Manufacturing business is quite a huge one and only expert management can do well at this. Expert management means that the entire functions of management like planning, leading, organizing and controlling has to be conducted by top managers having great expertise and command over what to do, how to do and when to do. Robert H. Johnson said: “Make your top managers rich and they will make you rich.”

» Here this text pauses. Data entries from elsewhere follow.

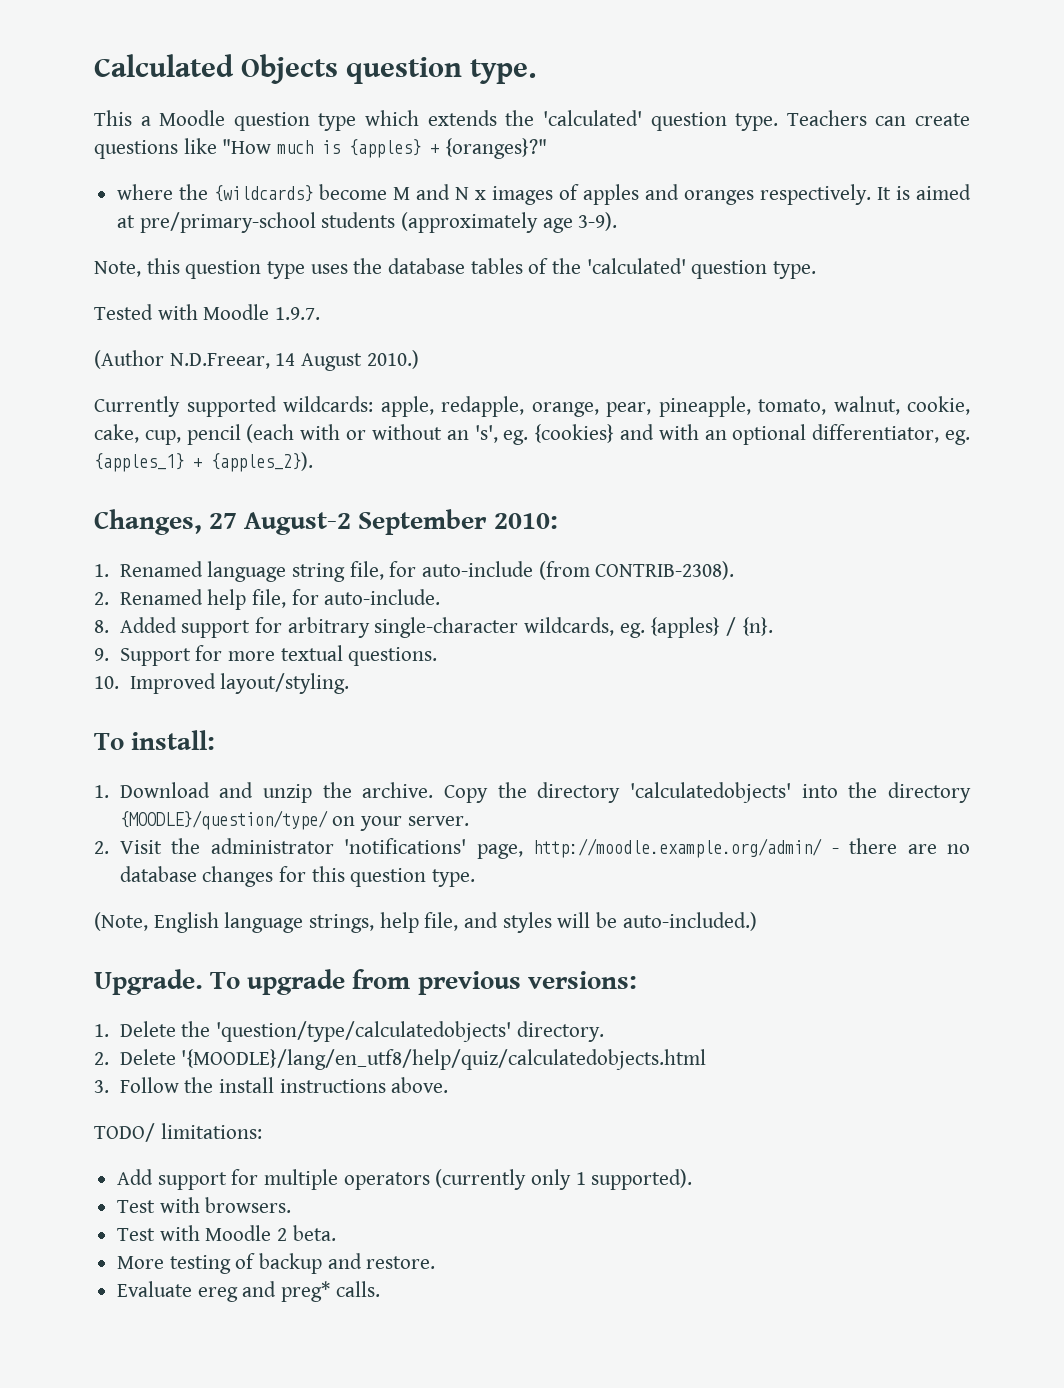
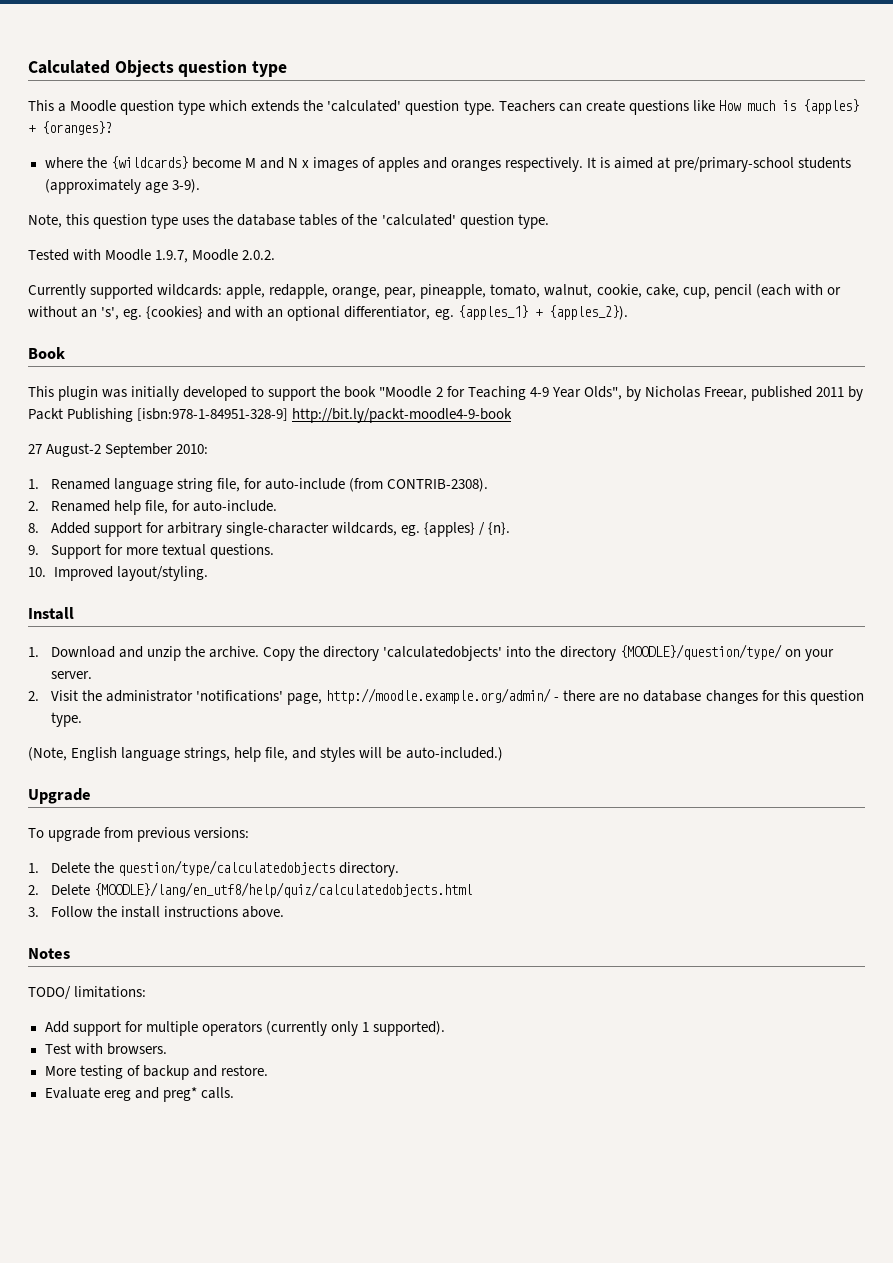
- Calculated Objects question type.
+ Calculated Objects question type
- Teachers can create questions like "How much is {apples} + {oranges}?"
+ Teachers can create questions like How much is {apples} + {oranges}?
- Tested with Moodle 1.9.7.
- (Author N.D.Freear, 14 August 2010.)
+ Tested with Moodle 1.9.7, Moodle 2.0.2.
- Changes, 27 August-2 September 2010:
+ Book
+ This plugin was initially developed to support the book "Moodle 2 for Teaching 4-9 Year Olds", by Nicholas Freear, published 2011 by Packt Publishing [isbn:978-1-84951-328-9] http://bit.ly/packt-moodle4-9-book
+ 27 August-2 September 2010:
- To install:
+ Install
- Upgrade. To upgrade from previous versions:
+ Upgrade
+ To upgrade from previous versions:
- 1. Delete the 'question/type/calculatedobjects' directory.
+ 1. Delete the question/type/calculatedobjects directory.
- 2. Delete '{MOODLE}/lang/en_utf8/help/quiz/calculatedobjects.html
+ 2. Delete {MOODLE}/lang/en_utf8/help/quiz/calculatedobjects.html
+ Notes
- Test with Moodle 2 beta.

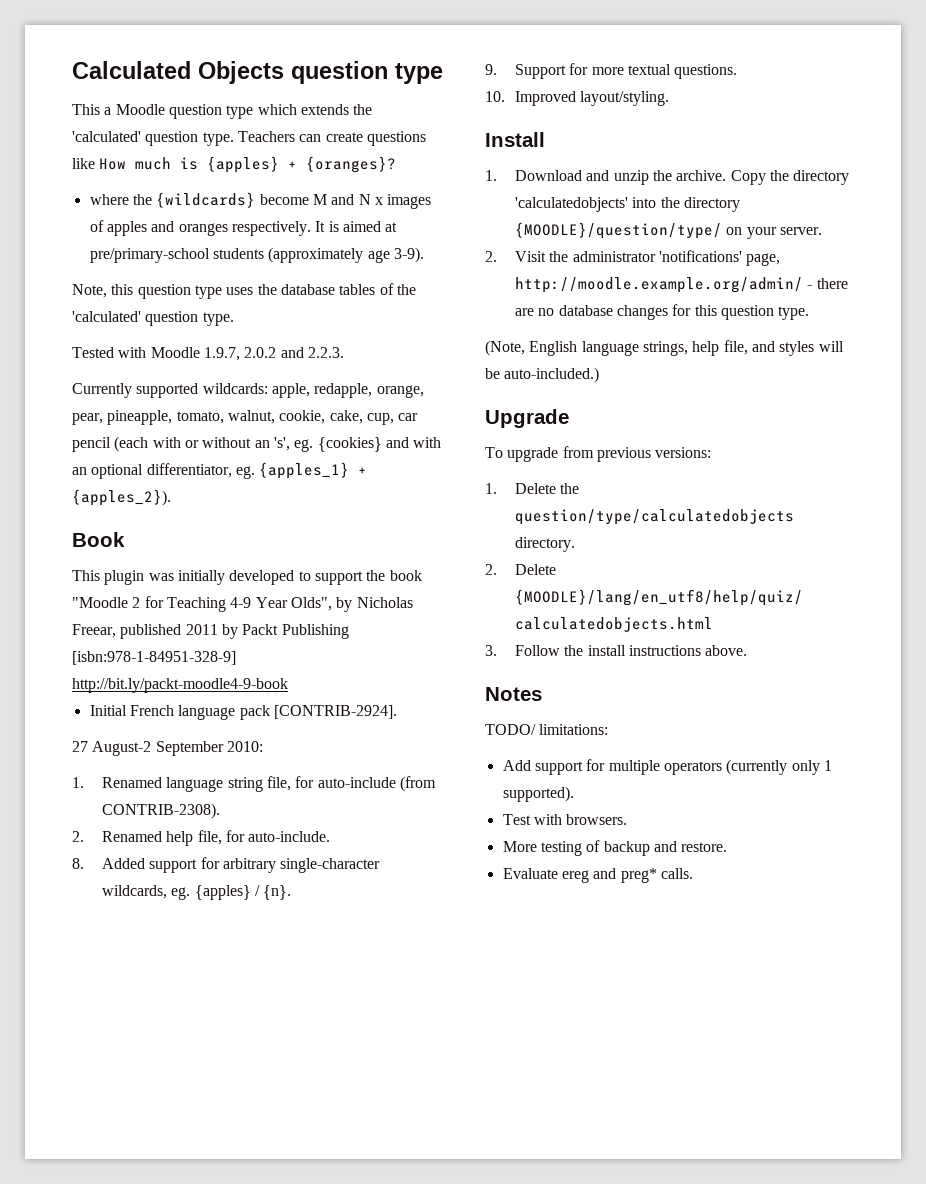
- Tested with Moodle 1.9.7, Moodle 2.0.2.
+ Tested with Moodle 1.9.7, 2.0.2 and 2.2.3.
- Currently supported wildcards: apple, redapple, orange, pear, pineapple, tomato, walnut, cookie, cake, cup, pencil (each with or without an 's', eg. {cookies} and with an optional differentiator, eg. {apples_1} + {apples_2}).
+ Currently supported wildcards: apple, redapple, orange, pear, pineapple, tomato, walnut, cookie, cake, cup, car pencil (each with or without an 's', eg. {cookies} and with an optional differentiator, eg. {apples_1} + {apples_2}).
+ Initial French language pack [CONTRIB-2924].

Expert management of the following resources will Industrial Engineering Online Degree help you become successful in your business.
Management of capital:
Manufacturers should manage the capital properly as it is the only money with which they will start their business and once it will be invested poorly they will end up with nothing to invest or manage anymore. They should devise a proper capital plan to decide about how much money would be needed to buy facilities, machineries and raw materials and also how What Is Analytical Industry much expense will occur on advertisement, over head expenditures, marketing and distribution of wholesale supplies. Remember! You should manage your capital adequately and keep some portion of it for the future contingencies as no business starts making money instantaneously. You have to pay to the suppliers of raw materials before you make any sale.
Management of labor:
Human force is a key resource so managing it appropriately is direly important. Over staffing and understaffing should be avoided. A balanced labor with sound knowledge and experience should be preferred. Their wages, appraisals, development and training has to be managed by the competent staff. Their duties, transfers and responsibilities should be clear cut to them and they should be paid fairly based on their actual performance and without any discrimination.
Management of materials:
Don’t forget to manage your materials efficiently as your business reputation is based on what you procure to supply ahead. Choose wholesale suppliers that are authentic and reliable and provide only quality materials to you. Monitor your expenses spent on materials and the amount required for converting them into final products. Your materials cost should be cut short to the extent that brings maximum profits to you. But remember this does not mean you can compromise on quality.
Management of machinery:
Manufacturers should manage the running, repair and maintenance costs of their machinery. Also, consider the amount of expense and if taking machinery on rent is more cost effective, you should go for it. Otherwise purchase it as an asset. Besides that, day to day expenses and working capital should also be managed properly otherwise these …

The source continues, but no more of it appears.